Tax-free bonds are debt instruments through which Public Sector Undertakings (PSUs) like NHAI, NTPC, REC in India raised money (through Public Offers that came in between FY12 and FY16). These were issued for a long-term maturity of around 10, 15 or 20 years. As the name suggests, the interest earned in these bonds is tax free in the hands of investors and hence does not add to their overall tax liability.
Such tax free-bonds are currently available at yields of 5.6-5.7%, and are an interesting investment option especially for investors falling in the 30% or higher income tax bracket as the pre-tax yield for these investors on these bonds will work out to ~8.1-9.8% (depending on Slab and Surcharge applicable) and, hence, work out to be a lot higher than any other debt option currently available in the market, including bank fixed deposits, RBI Bonds etc.
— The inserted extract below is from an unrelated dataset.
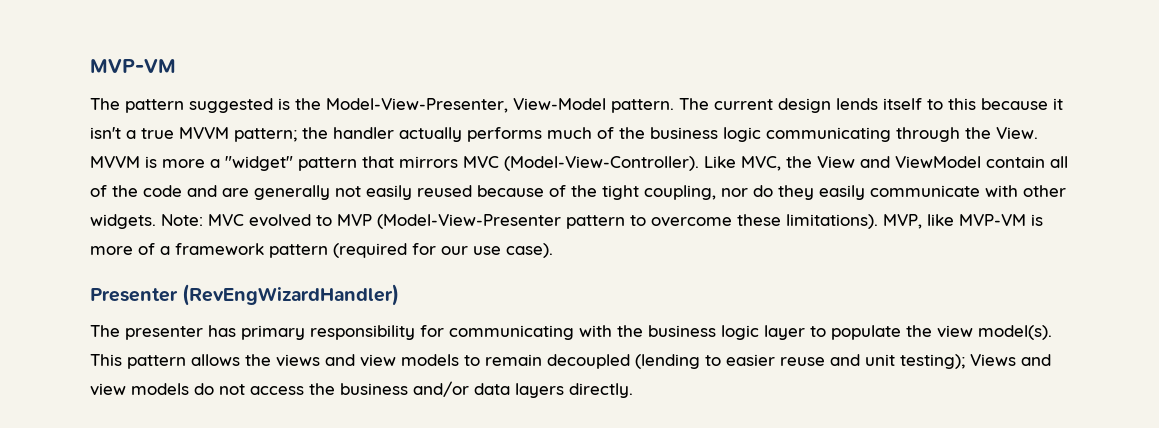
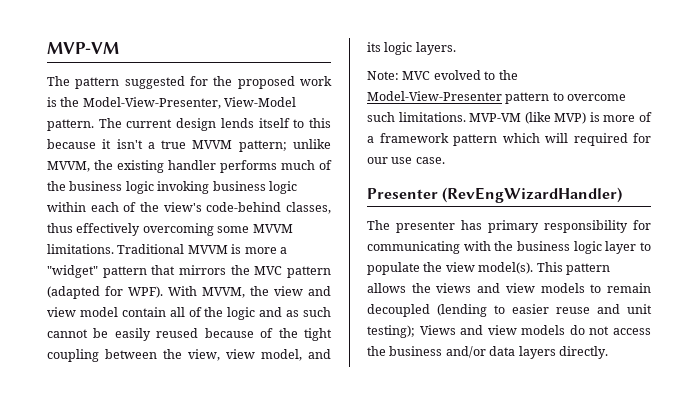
- The pattern suggested is the Model-View-Presenter, View-Model pattern.
+ The pattern suggested for the proposed work is the Model-View-Presenter, View-Model pattern.
- The current design lends itself to this because it isn't a true MVVM pattern; the handler actually performs much of the business logic communicating through the View. MVVM is more a "widget" pattern that mirrors MVC (Model-View-Controller). Like MVC, the View and ViewModel contain all of the code and are generally not easily reused because of the tight coupling, nor do they easily communicate with other widgets. Note: MVC evolved to MVP (Model-View-Presenter pattern to overcome these limitations). MVP, like MVP-VM is more of a framework pattern (required for our use case).
+ The current design lends itself to this because it isn't a true MVVM pattern; unlike MVVM, the existing handler performs much of the business logic invoking business logic within each of the view's code-behind classes, thus effectively overcoming some MVVM limitations. Traditional MVVM is more a "widget" pattern that mirrors the MVC pattern (adapted for WPF). With MVVM, the view and view model contain all of the logic and as such cannot be easily reused because of the tight coupling between the view, view model, and its logic layers.
+ Note: MVC evolved to the Model-View-Presenter pattern to overcome such limitations. MVP-VM (like MVP) is more of a framework pattern which will required for our use case.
The investor also gets the added benefit of lower risk as the issuers are PSU companies.
Since the downgrade and subsequent default of IL&FS in Sept' 2019, Indian Bonds markets has been riddled with high level of turmoil fuelled by an unforeseen number of credit events, including rating downgrades and credit defaults within debt securities, some of which were rated AAA (highest possible rating ) as per the rating agencies. This has taken many debt investors by surprise as they had always perceived debt instruments to be completely safe until then and had never anticipated the possibility of capital erosion in the same.
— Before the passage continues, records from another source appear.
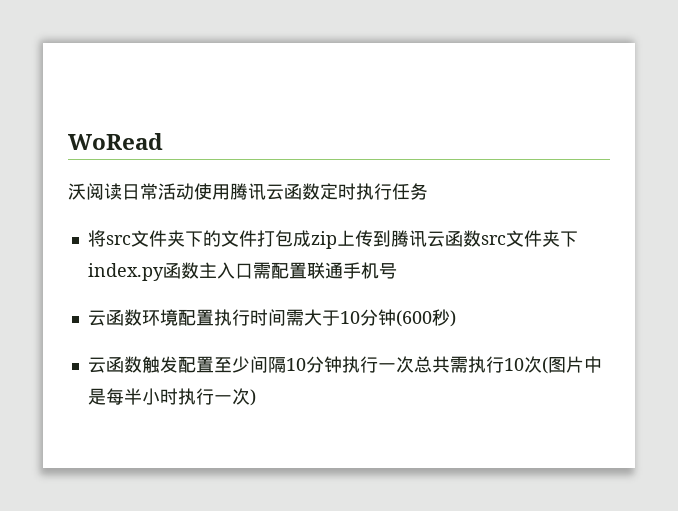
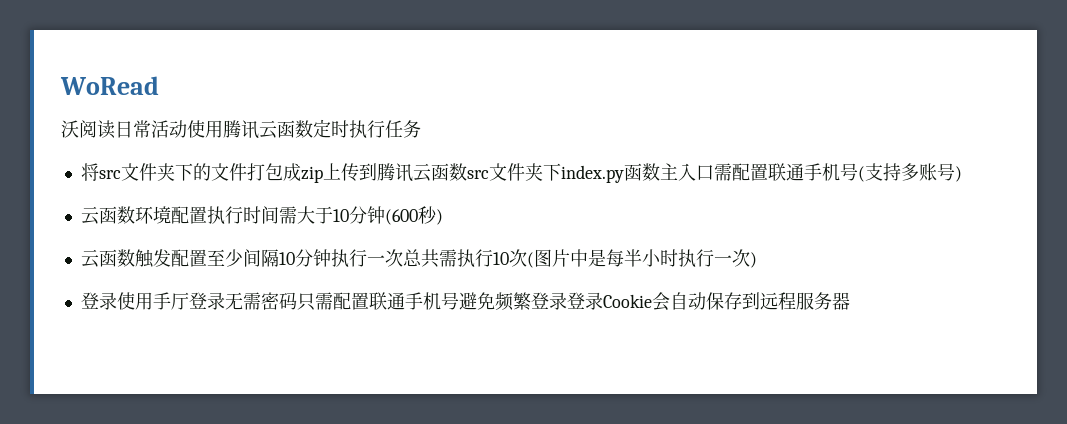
- 将src文件夹下的文件打包成zip上传到腾讯云函数src文件夹下index.py函数主入口需配置联通手机号
+ 将src文件夹下的文件打包成zip上传到腾讯云函数src文件夹下index.py函数主入口需配置联通手机号(支持多账号)
+ 登录使用手厅登录无需密码只需配置联通手机号避免频繁登录登录Cookie会自动保存到远程服务器

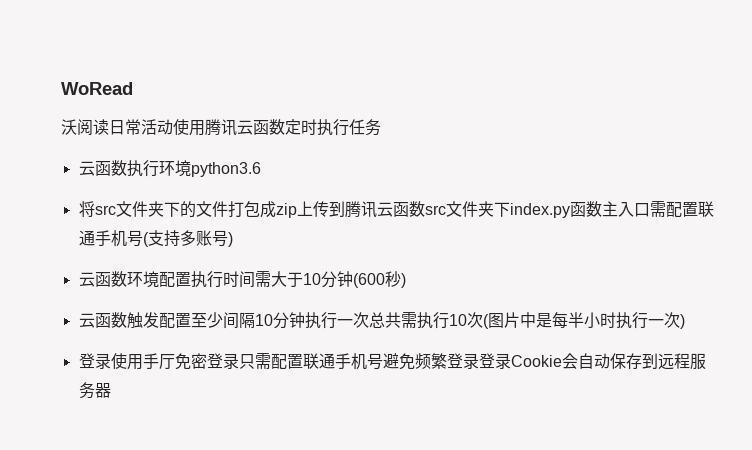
+ 云函数执行环境python3.6
- 登录使用手厅登录无需密码只需配置联通手机号避免频繁登录登录Cookie会自动保存到远程服务器
+ 登录使用手厅免密登录只需配置联通手机号避免频繁登录登录Cookie会自动保存到远程服务器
This along with the drop in bond yields, driven by the 135 bps rate cut by the RBI, has led the investors to look for safer investment options with low volatility wherein they can lock in the yields for a long term. This is exactly where the Tax-Free bonds fit and hence have regained prominence in the last few quarters.
Routes to buy Tax Free bonds
The government in FY 2015 did the last primary issuance of tax-free-16 and no subsequent fresh issues have hit the market since then. Therefore, this effectively leaves the investors with the option of buying these bonds from the secondary market only – hence are available on NSE/BSE for trading.
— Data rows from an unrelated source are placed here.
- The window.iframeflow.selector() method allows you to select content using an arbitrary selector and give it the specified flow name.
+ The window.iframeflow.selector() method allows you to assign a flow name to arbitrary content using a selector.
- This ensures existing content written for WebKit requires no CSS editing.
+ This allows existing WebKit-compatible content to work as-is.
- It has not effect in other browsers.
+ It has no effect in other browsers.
For any retail investor having an existing trading /demat account, he/ she can purchase the bond from the exchange like an equity stock on basis of the availability. In cases where the traded volume of the desired bond is low, the investor might have to do multiple transactions over the 2-3 days to buy the required quantity. Alternatively, investors seeking to purchase bigger quantum can reach out to their respective wealth managers. The investor just needs to be cognizant of the credit quality and the YTM (and not coupon) of the bond.
Since most of these bonds pay interest annually, investors looking to fulfil their regular income (at multiple times during a year) requirement though the bond proceeds can do so by investing in multiple bonds with interest payment dates spread across different dates.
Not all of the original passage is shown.